Módulos de regresión
Importante
El soporte técnico de Machine Learning Studio (clásico) finalizará el 31 de agosto de 2024. Se recomienda realizar la transición a Azure Machine Learning antes de esa fecha.
A partir del 1 de diciembre de 2021 no se podrán crear recursos de Machine Learning Studio (clásico). Hasta el 31 de agosto de 2024, puede seguir usando los recursos de Machine Learning Studio (clásico) existentes.
- Consulte la información acerca de traslado de proyectos de aprendizaje automático de ML Studio (clásico) a Azure Machine Learning.
- Más información sobre Azure Machine Learning.
La documentación de ML Studio (clásico) se está retirando y es posible que no se actualice en el futuro.
En este artículo se describen los módulos de Machine Learning Studio (clásico) que admiten la creación de modelos de regresión.
Nota:
Solo se aplica a: Machine Learning Studio (clásico)
Hay módulos para arrastrar y colocar similares en el diseñador de Azure Machine Learning.
Más información sobre la regresión
La regresión es una metodología que se usa ampliamente en campos que van desde la ingeniería hasta la educación. Por ejemplo, puede usar la regresión para predecir el valor de una casa en función de los datos regionales o para crear proyecciones sobre la inscripción futura.
Las tareas de regresión se admiten en muchas herramientas: por ejemplo, Excel proporciona análisis "What If", previsión a lo largo del tiempo y herramienta de análisis Para regresión tradicional.

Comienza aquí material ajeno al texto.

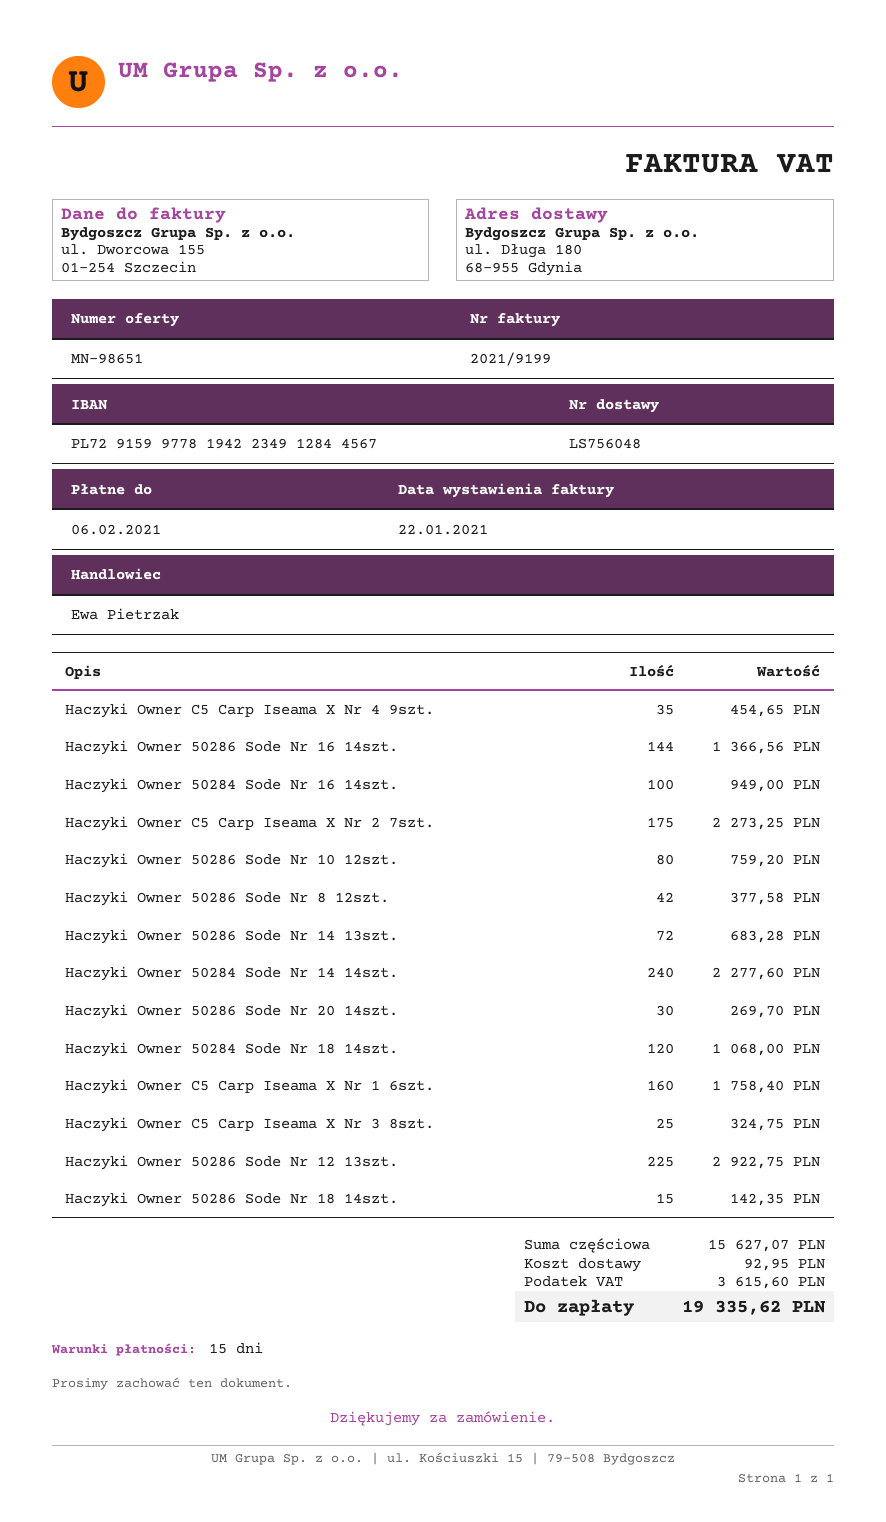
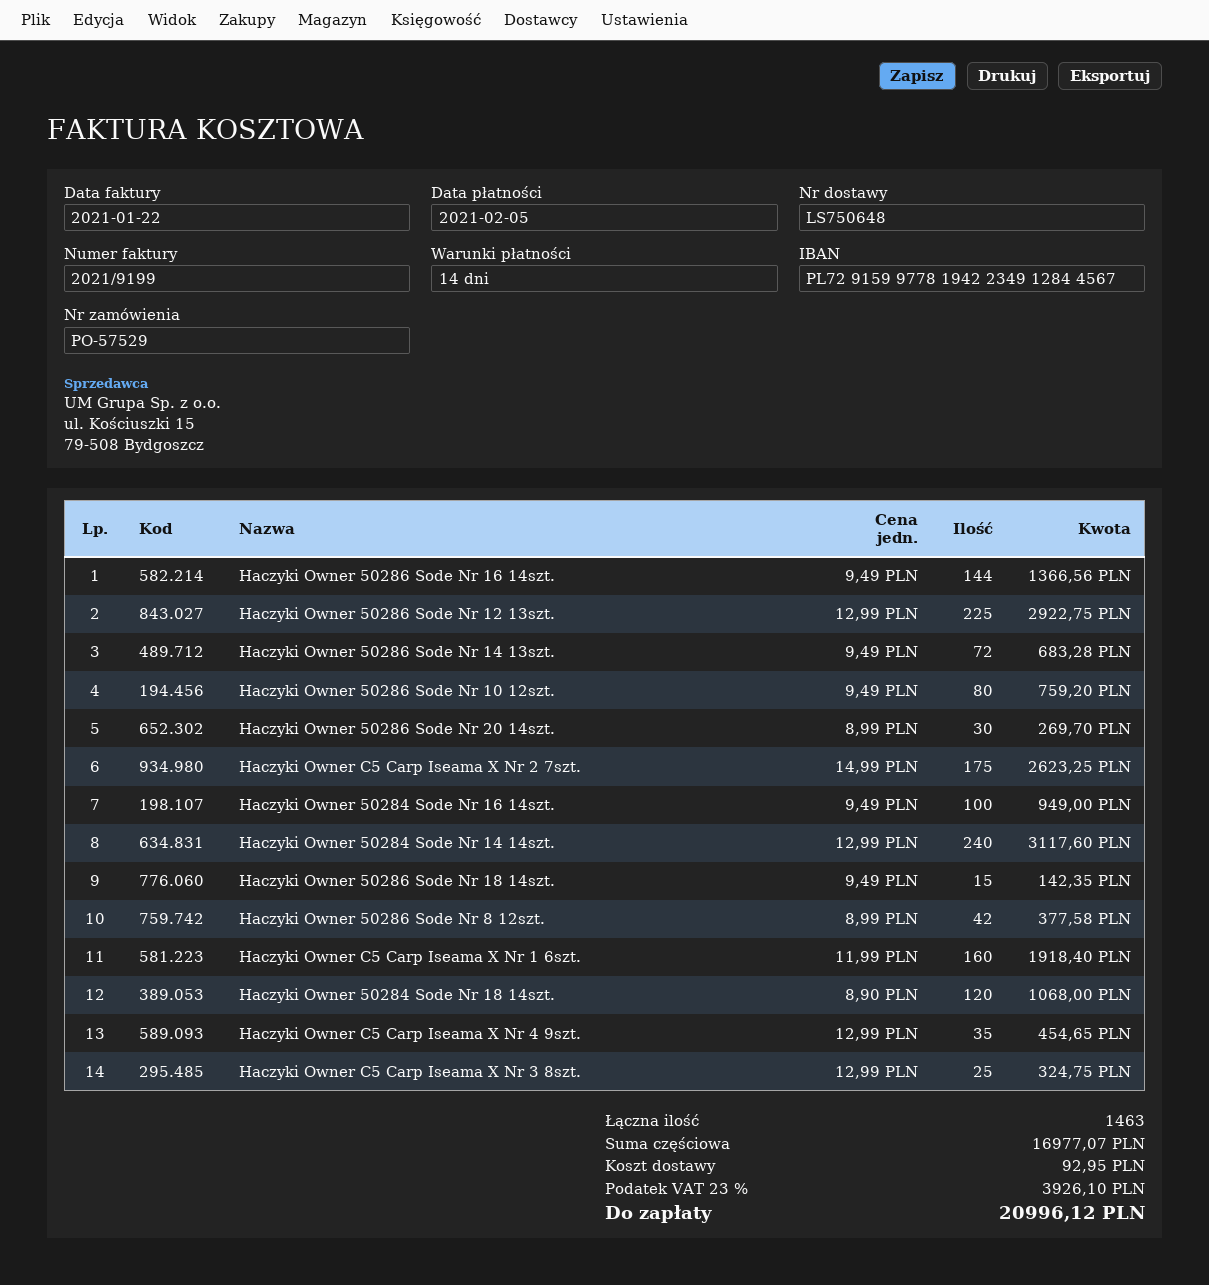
delivery note number: LS756048 -> LS750648
payment terms: 15 days -> 14 days
due date: 2021-02-06 -> 2021-02-05
Haczyki Owner C5 Carp Iseama X Nr 2 7szt.: 175 for 2273.25 -> 175 for 2623.25
Haczyki Owner 50284 Sode Nr 14 14szt.: 240 for 2277.60 -> 240 for 3117.60
Haczyki Owner C5 Carp Iseama X Nr 1 6szt.: 160 for 1758.40 -> 160 for 1918.40
subtotal: 15627.07 -> 16977.07
tax: 3615.60 -> 3926.10
total: 19335.62 -> 20996.12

Los módulos de regresión en Machine Learning Studio (clásico) incorporan un método o algoritmo diferente para la regresión. En general, un algoritmo de regresión intenta aprender el valor de una función para una instancia determinada de datos. Puede predecir la altura de alguien mediante una función de altura o predecir la probabilidad de admisión hospitalaria en función de los valores de las pruebas médicas.
Los algoritmos de regresión pueden incorporar entradas de varias características, determinando la contribución de cada característica de los datos a la función de regresión.
Creación de un modelo de regresión
En primer lugar, seleccione el algoritmo de regresión que satisfaga sus necesidades y se adapte a sus datos. Para obtener ayuda, consulte estos temas:
Hoja de códigos de seguridad de algoritmos de aprendizaje automático para Machine Learning
Proporciona un gráfico de decisión para guiarlo a través del proceso de selección.
Cómo elegir algoritmos Machine Learning agrupación en clústeres, clasificación o regresión
Explica con más detalle los distintos tipos de algoritmos de aprendizaje automático y cómo se usan.
Agregar datos de entrenamiento. Asegúrese de consultar la referencia del módulo para cada algoritmo de antemano para determinar si los datos de entrenamiento tienen requisitos especiales, aparte de un resultado numérico.
Para entrenar el modelo, ejecute el experimento. Una vez que el algoritmo de regresión ha aprendido de los datos etiquetados, puede usar la función que aprendió para realizar predicciones sobre datos nuevos.
Lista de módulos
- Regresión lineal bayesiana: crea un modelo de regresión lineal bayesiana.
- Regresión del árbol de decisión potenciado: crea un modelo de regresión mediante el algoritmo Boosted Decision Tree .
- Regresión del bosque de decisión: crea un modelo de regresión mediante el algoritmo de bosque de decisión.
- Regresión de cuantiles de bosque rápido: crea un modelo de regresión de cuantiles.
- Regresión lineal: crea un modelo de regresión lineal.
- Regresión de red neuronal: crea un modelo de regresión mediante un algoritmo de red neuronal.
- Regresión ordinal: crea un modelo de regresión ordinal.
- Regresión de Poisson: crea un modelo de regresión que supone que los datos tienen una distribución de Poisson.
Ejemplos
Para obtener ejemplos de regresión en acción, consulte el Azure AI Gallery.